1. Bölüm: İçsel Tahakküme Karşı Etik Bir Direniş: "Özünü Yokla"

Metnin merkezinde, bireyin kendi nefsiyle hesaplaşması yatar.

Psikanalitik Bir Okuma: Süperego ve Nefis Muhasebesi: "Arif olan özünü yoklar, cahiller kendini aklar" ifadesi, Freudyen teorideki Süperego (üst-benlik) kavramıyla yorumlanabilir. Cahilin kendini aklaması, Süperego'nun baskısından kaçan, bencilce hareket eden İd'e (alt-benlik) teslim olmaktır. Arifin özünü yoklaması ise, olgunlaşmış bir Süperego'nun, egoyu (benlik) sürekli bir özeleştiriye tabi tutması, onu "eline, beline, diline" sahip olmaya zorlamasıdır. Bu, içsel bir tahakküm mekanizmasına karşı verilen etik bir direniştir.

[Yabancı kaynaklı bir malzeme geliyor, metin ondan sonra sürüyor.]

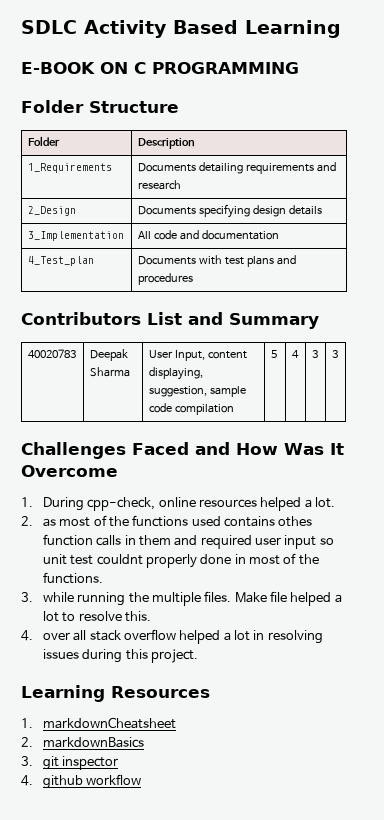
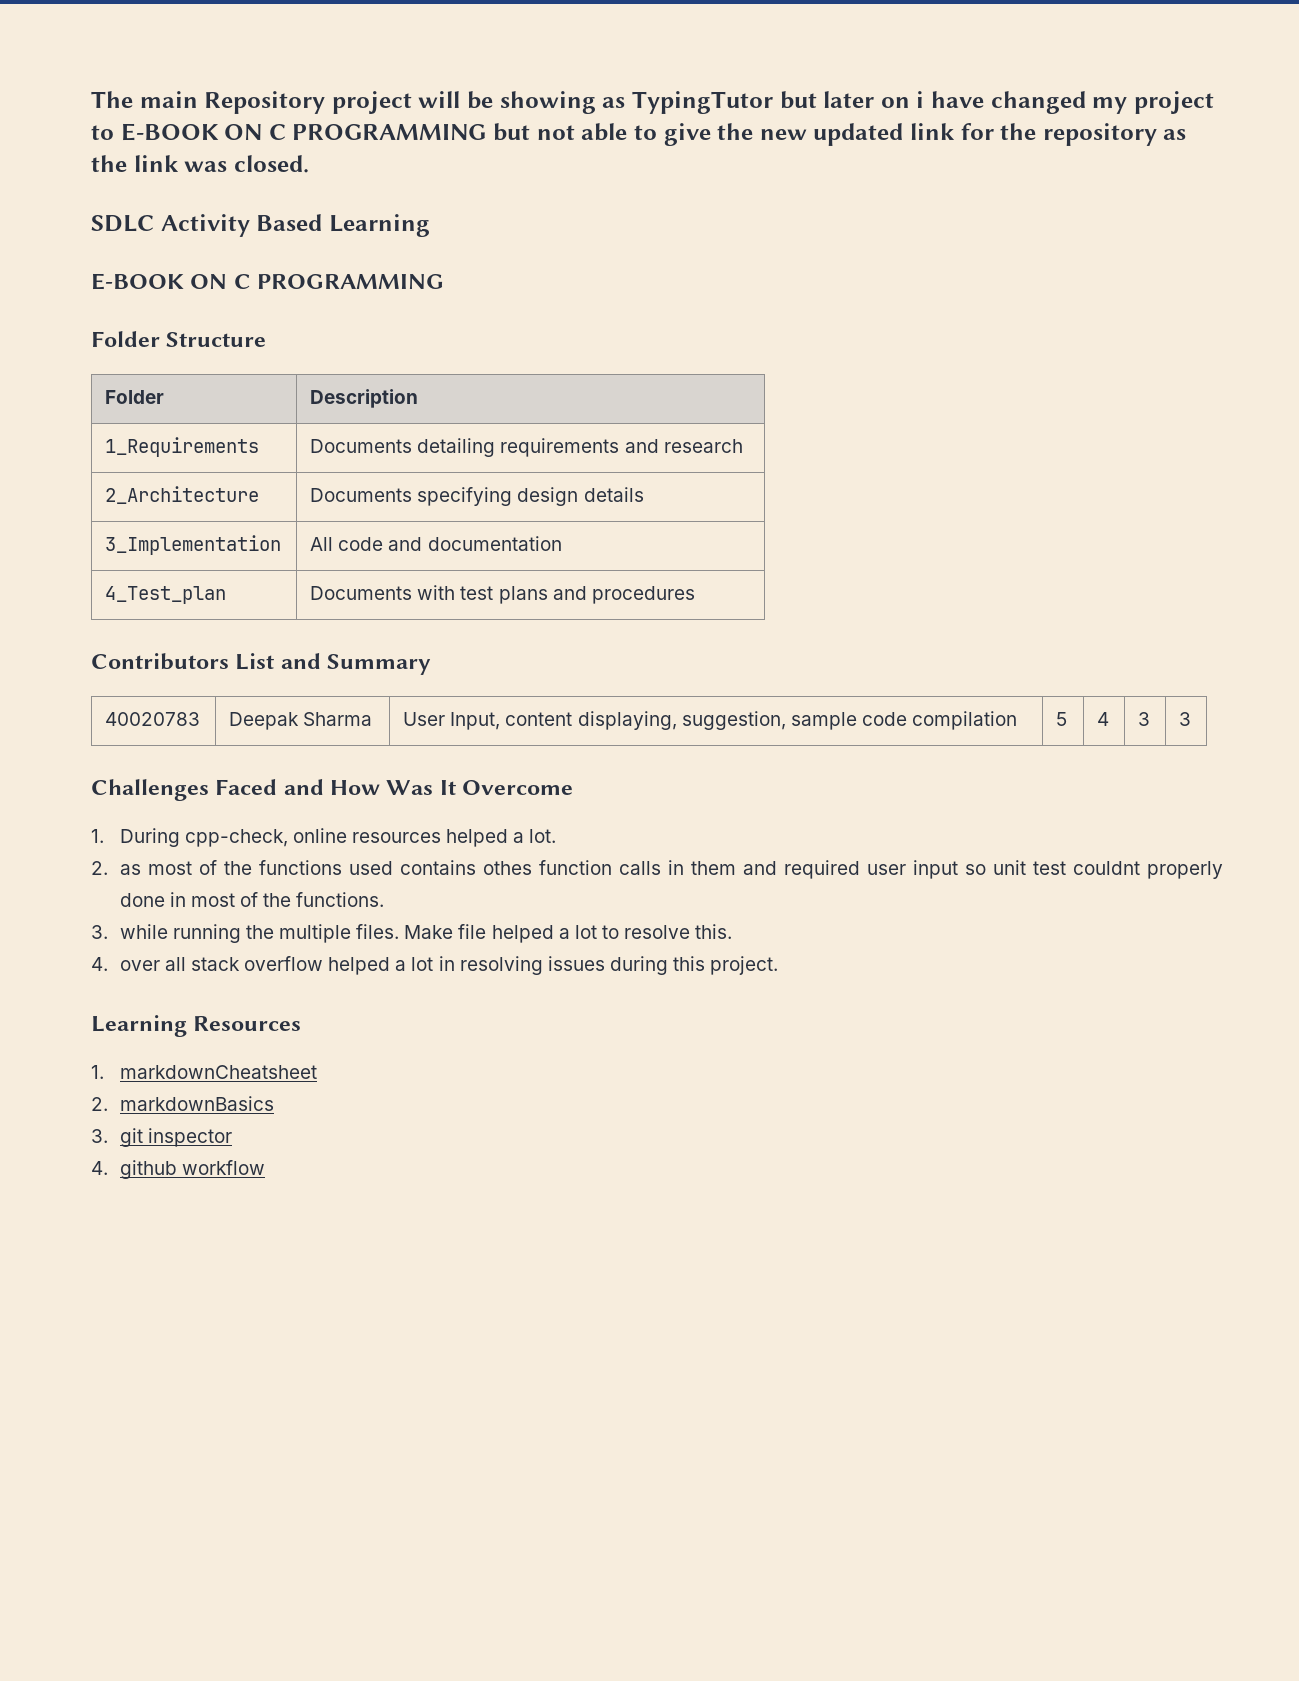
(21, 27) none -> [91,91,1214,114] [91,123,1187,146] [91,155,309,173] The main Repository project will be showing as TypingTutor but later on i have changed my project to E-BOOK ON C PROGRAMMING but not able to give the new updated link for the repository as the link was closed. //
[27,206,76,216] 2_Design -> [105,486,260,504] 2_Architecture

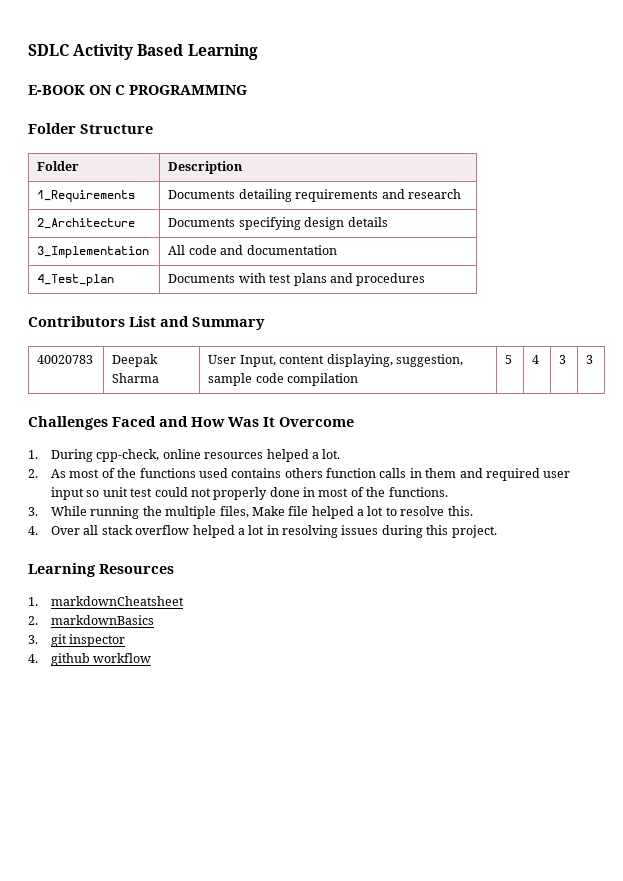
[91,91,1214,114] [91,123,1187,146] [91,155,309,173] The main Repository project will be showing as TypingTutor but later on i have changed my project to E-BOOK ON C PROGRAMMING but not able to give the new updated link for the repository as the link was closed. // -> (28, 50) none
[119,864,141,875] as -> [51,469,67,478] As
[482,861,532,875] othes -> [284,468,323,478] others
[1072,861,1140,875] couldnt -> [154,487,211,497] could not
[119,924,168,939] while -> [51,506,88,516] While
[356,924,400,939] files. -> [219,506,249,518] files,
[119,960,160,971] over -> [51,526,81,535] Over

Marksist Bir Yorum: İdeolojik Yabancılaşma ve Öz-Bilinç: "Allah'ı insan yarattı bakışıyla bak" ifadesi, Marksist ideoloji ve yabancılaşma kavramlarıyla çarpıcı bir paralellik taşır. Marx, dinin, yabancılaşmış insanın özünün yansıması olduğunu söyler (Feuerbach üzerine tezler). Bu metin, tam da bu yabancılaşmayı teşhis eder ve insanı, kendi yarattığı bu dini/ideolojik illüzyona değil, somut gerçekliğe ("akla, mantığa, bilime, fenne") ve pratiğe ("emek harcayarak helal kazanç") dönmeye çağırır. Bu, bir tür ideolojik özeleştiri ve bilinç yükseltme (conscientization) pratiğidir.

2. Bölüm: Dışsal Tahakküme Karşı Politik Bir Direniş: Rızalık ve Senusi Cihadı

İçsel disiplin, dışsal adaletsizlikle mücadele etmedikçe eksiktir.

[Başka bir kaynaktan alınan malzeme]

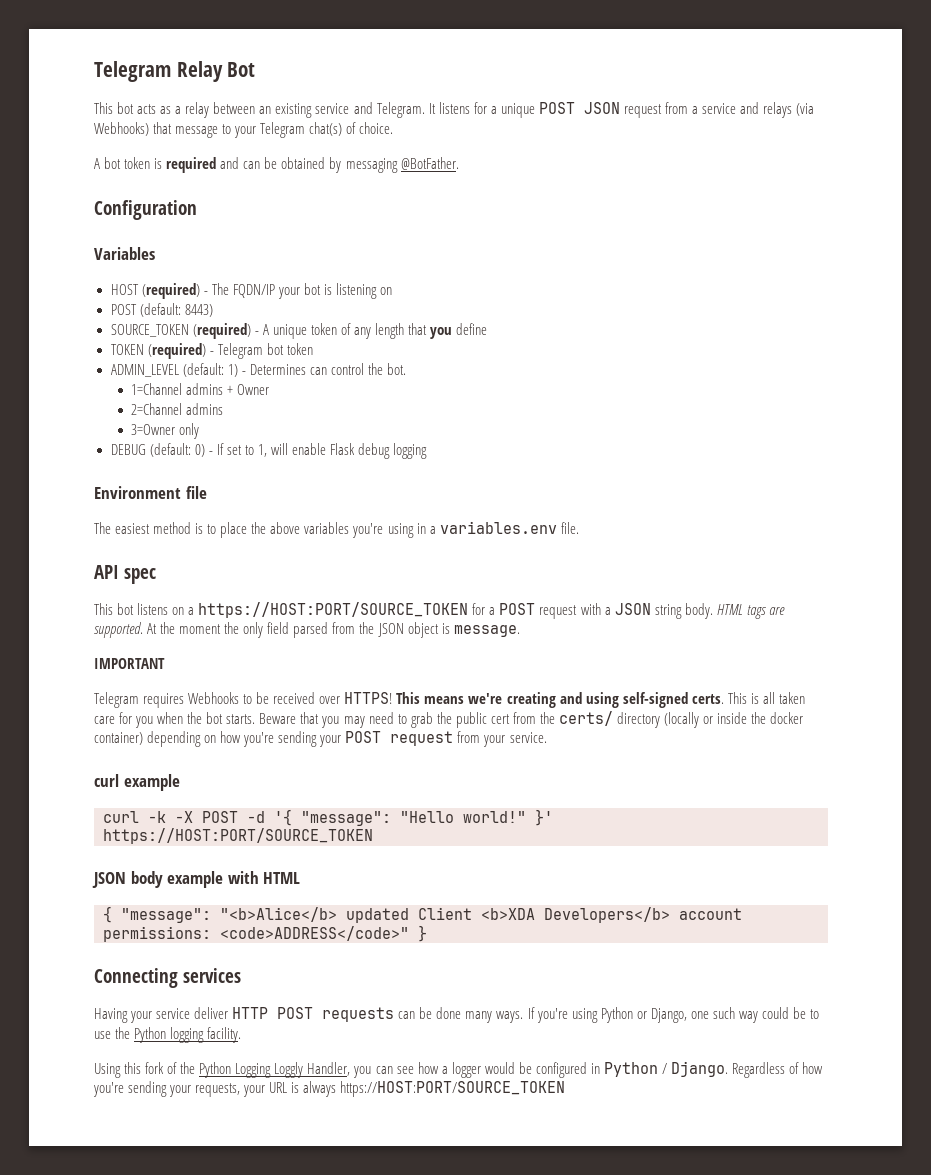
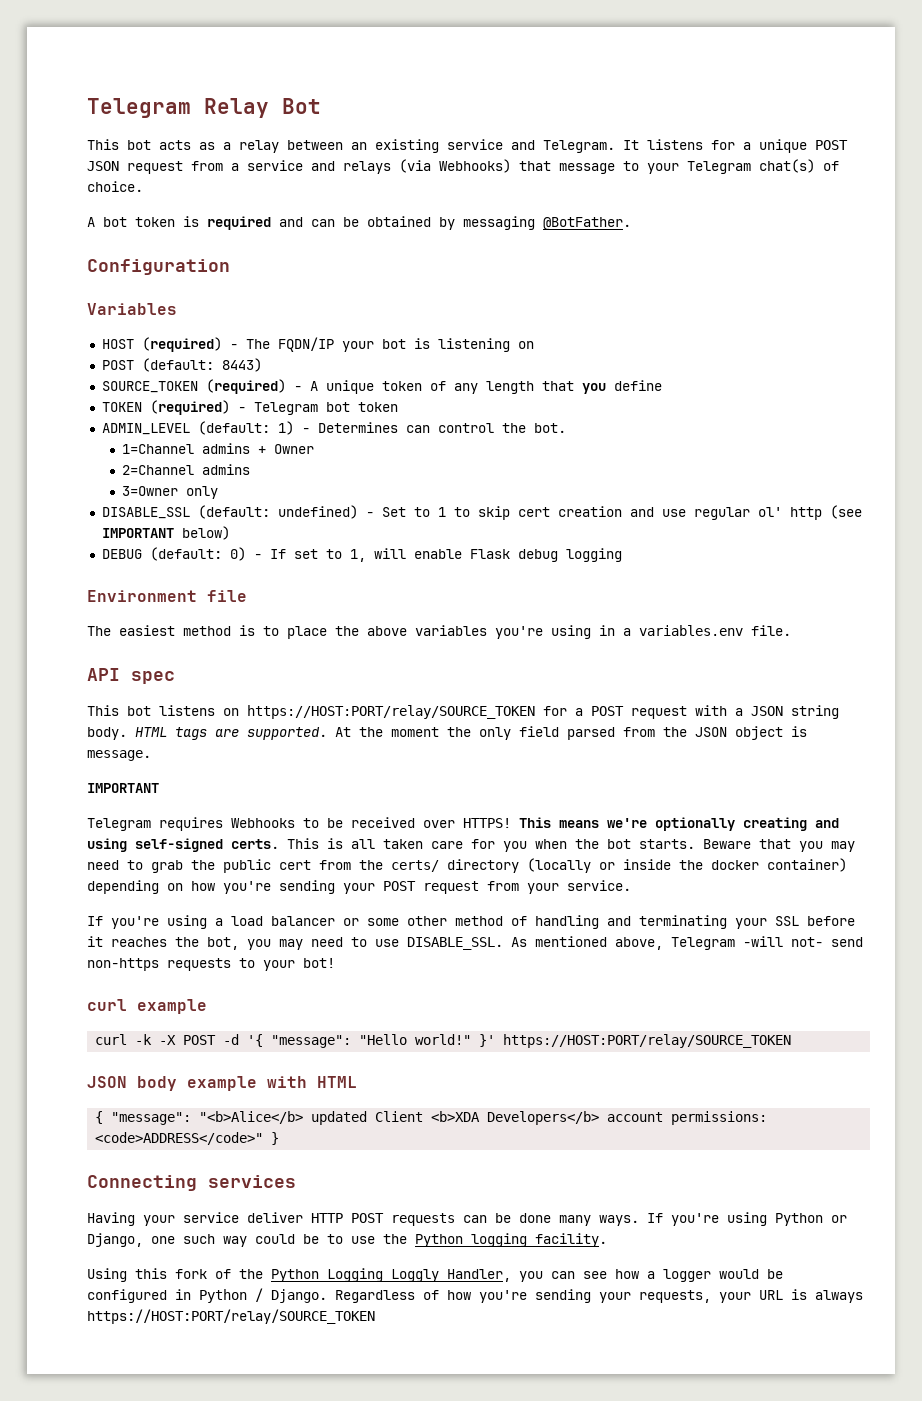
(200, 431) none -> [101,505,862,520] [101,526,230,540] // DISABLE_SSL (default: undefined) - Set to 1 to skip cert creation and use regular ol' http (see IMPORTANT below)
[188,602,469,618] a https://HOST:PORT/SOURCE_TOKEN -> [247,705,535,719] https://HOST:PORT/relay/SOURCE_TOKEN
(503, 698) none -> [655,817,735,831] optionally
(547, 737) none -> [87,915,855,929] [87,936,863,950] [87,958,335,971] // If you're using a load balancer or some other method of handling and terminating your SSL before it reaches the bot, you may need to use DISABLE_SSL. As mentioned above, Telegram -will not- send non-https requests to your bot!
[103,828,373,844] https://HOST:PORT/SOURCE_TOKEN -> [503,1034,792,1048] https://HOST:PORT/relay/SOURCE_TOKEN
[340,1081,566,1097] https://HOST:PORT/SOURCE_TOKEN -> [87,1309,375,1324] https://HOST:PORT/relay/SOURCE_TOKEN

Alevi-Bektaşi'de Rızalık ve Sosyal Adalet: "Rızalık" kavramı, bireysel günahtan öte, toplumsal bir sözleşmenin temelidir. "Mazlumun zararını tazmin etmek", sömürülenin hakkını iade etmeyi şart koşar. "Alınteri dökerek helal kazanç" vurgusu, emek-sömürü ilişkisine karşı açık bir tavırdır. Bu, kapitalist/feodal ilişkilerin yarattığı sosyal ve ekonomik tahakküme karşı etik-politik bir duruştur.

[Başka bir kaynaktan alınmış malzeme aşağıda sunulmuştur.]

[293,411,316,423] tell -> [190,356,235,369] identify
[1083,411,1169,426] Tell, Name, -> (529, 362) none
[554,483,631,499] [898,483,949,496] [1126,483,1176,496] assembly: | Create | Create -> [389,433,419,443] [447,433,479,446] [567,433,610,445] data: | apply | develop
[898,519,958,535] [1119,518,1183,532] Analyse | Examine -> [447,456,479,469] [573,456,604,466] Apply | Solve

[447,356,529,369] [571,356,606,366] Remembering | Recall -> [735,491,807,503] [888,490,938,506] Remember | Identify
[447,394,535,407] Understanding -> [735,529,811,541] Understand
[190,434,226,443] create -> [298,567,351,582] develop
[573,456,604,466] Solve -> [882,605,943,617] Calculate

Senusi Hareketi: Sufi Ahlakın Siyasallaşması: Senusilik, Alevi-Bektaşi geleneği gibi, bir Sufi tarikatıydı. Kurucusu Muhammed b. Ali es-Senusi, tıpkı bir Alevi dedesi gibi, sadece dini değil, sosyal ve ticari hayatı da düzenleyen bir önderdi. Zaviyeleri (tekke), hem dini eğitim hem de ticaret merkezleriydi. İtalyan işgali başladığında, örgütlü dini yapı ve ahlaki disiplin, derhal örgütlü bir silahlı direnişe dönüştü. Buradaki "cihad", sadece dini değil, aynı zamanda anti-emperyalist ve ulusal bir kurtuluş mücadelesiydi. Senusilik, Sufi ahlakın (diline, beline, eline sahip olmak), dışsal bir düşmana (sömürgeci tahakküm) karşı nasıl mobilize edilebileceğinin canlı bir örneğidir. Alevi-Bektaşi "rızalık" arayışı, Senusi "direniş"inin ahlaki altyapısıyla özdeş sayılabilir.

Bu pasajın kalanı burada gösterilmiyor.